Wednesday, February 13, 2019

The Song, by Erinn L. Kemper

[Single]
★★★☆☆ Average

(Near-Future SF Horror) A lonely widower on a whale-processing station in the middle of the Pacific strikes up a friendship with a woman researching whale behavior, which has lately been getting very strange. (7,016 words; Time: 23m)


"," by (edited by Ellen Datlow), published on by .

Mini-Review (click to view--possible spoilers)

Review: 2019.103 (A Word for Authors)

Pro: The story does a great job of making SeaRanch 18 feel cold and claustrophobic. First, there’s the fact that everyone is trapped there because animal-rights terrorists preventing their replacements from arriving. Then there’s the increasingly erratic behavior of the crew, and Suzanne’s physical deterioration. Nothing is ever described as bright or sunny. There are no fresh smells. It’s an awful place.

Dan himself seems only half-alive since his wife’s suicide. Earning money he has no plans of spending because the future he and she once saw no longer exists. His interest in Suzanne suggests he might be ready to return to life again, but that’s a false dawn.

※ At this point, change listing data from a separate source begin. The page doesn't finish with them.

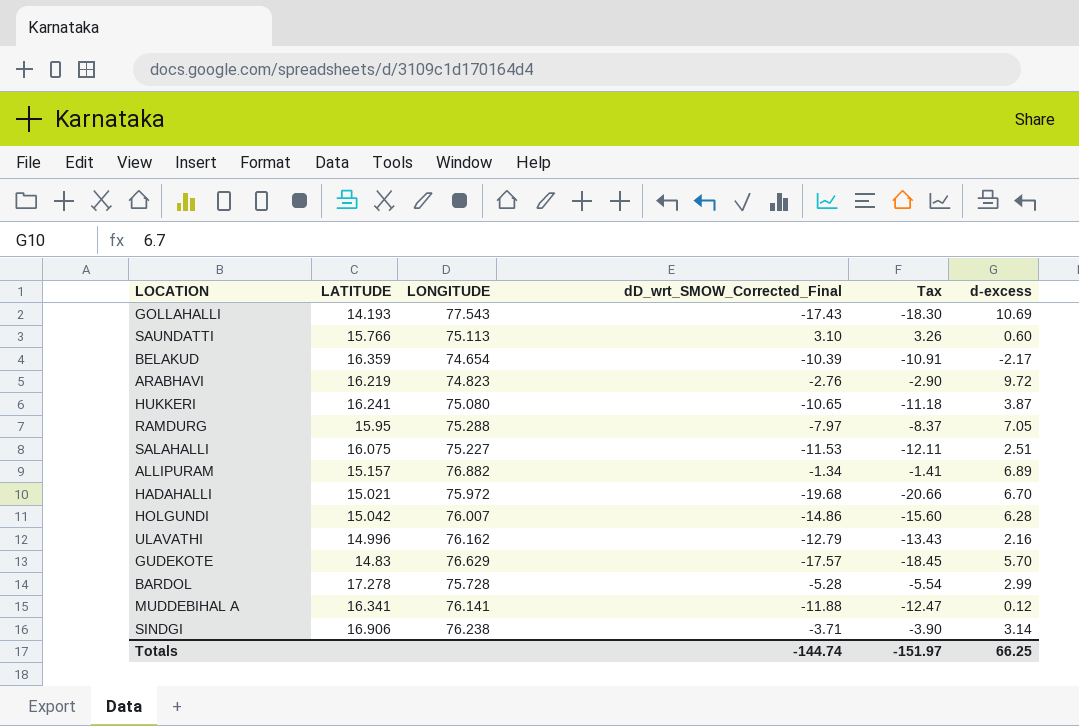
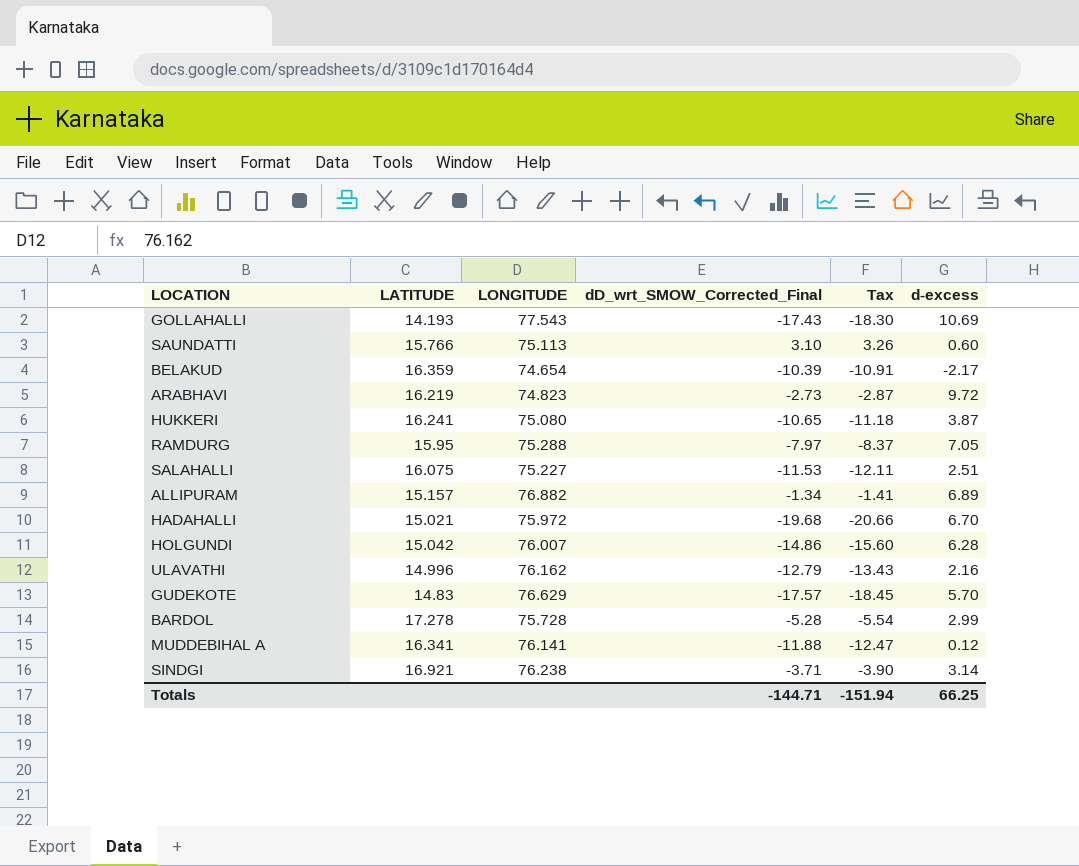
ARABHAVI | dD_wrt_SMOW_Corrected_Final: -2.76 -> -2.73
ARABHAVI | Tax: -2.90 -> -2.87
SINDGI | LATITUDE: 16.906 -> 16.921
Totals | dD_wrt_SMOW_Corrected_Final: -144.74 -> -144.71
Totals | Tax: -151.97 -> -151.94

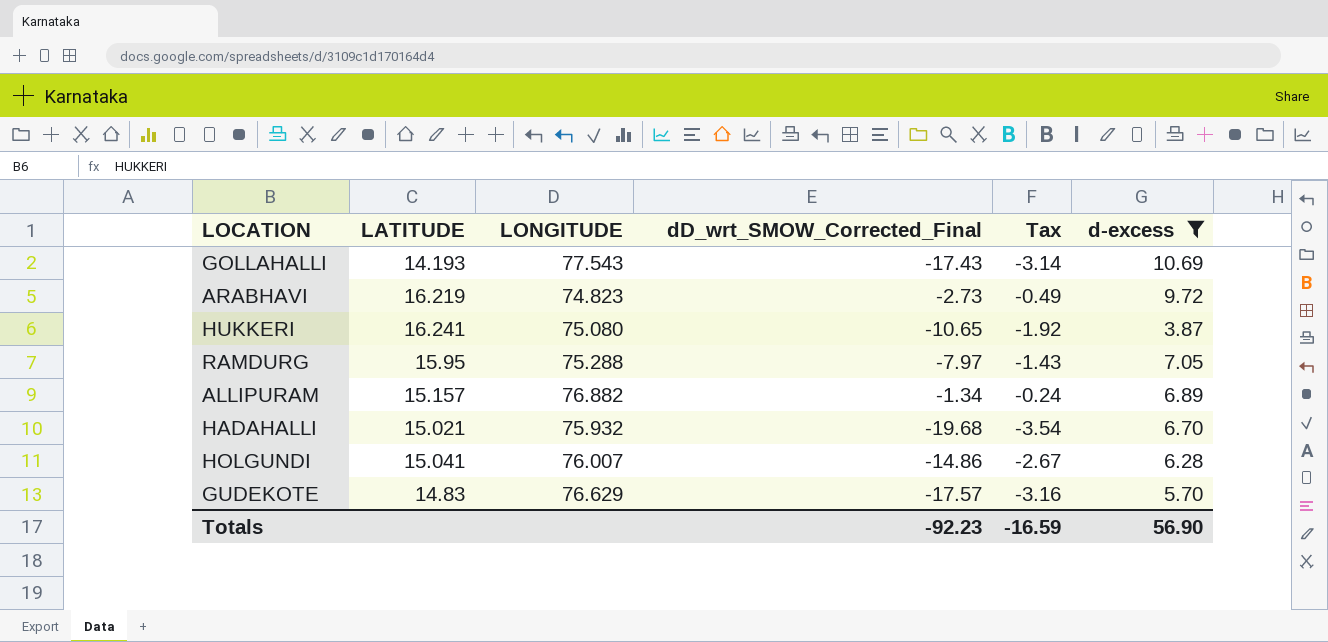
filter: none -> d-excess >= 3.87
column Tax | formula: [dD_wrt_SMOW_Corrected_Final] * 1.05 -> [dD_wrt_SMOW_Corrected_Final] * 0.18
HADAHALLI | LONGITUDE: 75.972 -> 75.932
HOLGUNDI | LATITUDE: 15.042 -> 15.041
Totals | dD_wrt_SMOW_Corrected_Final: -144.71 -> -92.23
Totals | Tax: -151.94 -> -16.59
Totals | d-excess: 66.25 -> 56.90

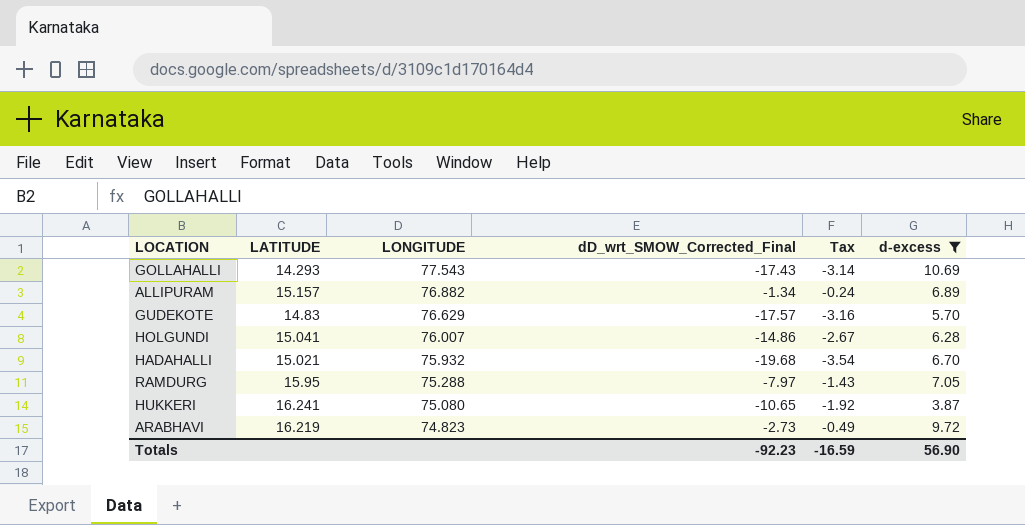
row order: none -> LONGITUDE descending
GOLLAHALLI | LATITUDE: 14.193 -> 14.293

The horror seems to be that the whales have figured out what’s happening to them, and, unable to fight back, they’re electing to commit mass suicide. Their song shares this hopeless feeling with other whales, with other species, and, eventually, even seems capable of infecting human beings.

Con: It didn’t make sense to me that Suzanne would want to commit suicide nor that Dan would quietly let her do it. That seemed to come out of the blue. Unless we’re supposed to believe that the whole world was suffering a suicide epidemic.

I have trouble believing that whales would reach the conclusion that things are hopeless now, when hunting has been sharply curtailed, and not decades ago when they were hunted to near extinction. Nor that the people butchering them would be any more susceptible to suicide than the people who work in any sort of slaughterhouse.